Para mim, não era exatamente uma novidade o que ele dizia. No ano anterior, eu estevera na Itália investigando os elos da `Ndrangueta (máfia calabresa) com Paulo César Farias (tesoureiro de campanha presidencial do hoje senador Fernando Collor de Mello). Tive acesso aos impressionantes documentos oficiais – comprovantes de transações financeiras – que mostravam a ligação de PC com os mafiosos envolvidos em tráfico de cocaína e lavagem de dinheiro. Em Reggio Calabria, na sede da DIA, escutei gravações de suspeitos que falavam de “negócios” no Rio de Janeiro, em São Paulo e, sobretudo, no Nordeste.

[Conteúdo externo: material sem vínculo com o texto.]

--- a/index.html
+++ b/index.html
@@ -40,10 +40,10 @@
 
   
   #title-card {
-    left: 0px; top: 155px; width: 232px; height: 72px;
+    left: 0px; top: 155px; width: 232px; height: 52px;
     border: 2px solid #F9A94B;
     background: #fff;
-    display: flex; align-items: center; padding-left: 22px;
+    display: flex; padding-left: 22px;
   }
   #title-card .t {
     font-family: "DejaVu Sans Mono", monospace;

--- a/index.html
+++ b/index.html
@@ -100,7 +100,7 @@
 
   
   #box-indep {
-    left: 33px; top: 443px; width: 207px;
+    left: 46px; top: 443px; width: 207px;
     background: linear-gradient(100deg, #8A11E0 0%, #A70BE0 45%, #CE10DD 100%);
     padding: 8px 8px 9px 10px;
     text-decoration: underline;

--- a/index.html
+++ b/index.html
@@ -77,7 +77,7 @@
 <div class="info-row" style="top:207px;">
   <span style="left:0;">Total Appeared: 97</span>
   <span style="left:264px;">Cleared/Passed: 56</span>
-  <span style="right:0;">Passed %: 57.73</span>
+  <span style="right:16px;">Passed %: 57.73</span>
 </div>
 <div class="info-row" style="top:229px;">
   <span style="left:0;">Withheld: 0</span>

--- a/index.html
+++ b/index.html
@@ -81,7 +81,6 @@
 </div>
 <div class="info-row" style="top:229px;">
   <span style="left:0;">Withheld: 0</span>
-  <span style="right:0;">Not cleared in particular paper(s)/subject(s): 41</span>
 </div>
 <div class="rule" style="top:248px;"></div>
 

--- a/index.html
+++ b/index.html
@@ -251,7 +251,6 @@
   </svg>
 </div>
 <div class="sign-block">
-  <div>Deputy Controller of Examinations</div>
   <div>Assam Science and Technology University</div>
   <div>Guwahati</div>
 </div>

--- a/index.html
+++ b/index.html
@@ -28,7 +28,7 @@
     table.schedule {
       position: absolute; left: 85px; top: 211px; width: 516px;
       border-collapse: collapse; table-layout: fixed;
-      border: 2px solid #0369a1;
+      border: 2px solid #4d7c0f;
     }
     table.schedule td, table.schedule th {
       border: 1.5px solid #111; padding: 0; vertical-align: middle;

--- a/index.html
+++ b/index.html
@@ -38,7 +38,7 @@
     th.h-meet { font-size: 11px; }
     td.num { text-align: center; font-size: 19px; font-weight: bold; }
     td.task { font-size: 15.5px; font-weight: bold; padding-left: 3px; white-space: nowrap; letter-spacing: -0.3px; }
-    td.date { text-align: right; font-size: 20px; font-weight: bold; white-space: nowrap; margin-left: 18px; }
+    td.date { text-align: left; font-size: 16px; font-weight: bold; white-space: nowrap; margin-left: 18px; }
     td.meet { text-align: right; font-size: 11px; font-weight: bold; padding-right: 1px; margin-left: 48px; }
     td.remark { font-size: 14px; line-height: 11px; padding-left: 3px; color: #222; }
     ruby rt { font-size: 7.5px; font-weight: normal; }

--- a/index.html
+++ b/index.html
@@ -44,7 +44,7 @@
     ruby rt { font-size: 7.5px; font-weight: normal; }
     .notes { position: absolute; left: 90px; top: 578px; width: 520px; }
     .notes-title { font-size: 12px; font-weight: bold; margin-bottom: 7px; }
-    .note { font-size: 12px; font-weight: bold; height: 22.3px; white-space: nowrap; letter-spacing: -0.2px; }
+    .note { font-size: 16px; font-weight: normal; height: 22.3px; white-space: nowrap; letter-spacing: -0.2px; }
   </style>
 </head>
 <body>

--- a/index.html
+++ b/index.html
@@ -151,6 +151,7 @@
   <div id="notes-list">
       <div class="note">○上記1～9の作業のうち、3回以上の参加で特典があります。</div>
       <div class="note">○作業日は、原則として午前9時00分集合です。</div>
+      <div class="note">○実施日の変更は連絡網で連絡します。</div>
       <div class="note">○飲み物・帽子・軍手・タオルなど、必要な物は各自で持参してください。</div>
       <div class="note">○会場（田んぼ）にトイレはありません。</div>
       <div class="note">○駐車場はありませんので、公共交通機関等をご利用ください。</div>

Os mafiosos fincaram suas bandeiras em todo o Nordeste, especialmente no Ceará e em Alagoas. Tráfico de drogas e lavagem de dinheiro (no turismo e no mercado imobiliário) são suas especialidades. Denunciei o avanço da máfia italiana sobre o Nordeste no livro Morcegos Negros – PC Farias, Collor, máfias e a história que o Brasil não conheceu, publicado no ano 2000. Antes de mim, o ex-juiz Wálter Maierovitch já o havia feito, incansavelmente, por intermédio do IBGF (Instituto Brasileiro Giovanni Falcone). No ano passado, a revista Carta Capital registrou o agravamento do fenômeno.

Roma tem feito o que pode para alertar Brasília: toda vez que a Itália aperta o garrote sobre a máfia, muitos de seus membros fogem para locais onde se sentem seguros para continuar operando. Cabe ao Brasil fazer a sua parte.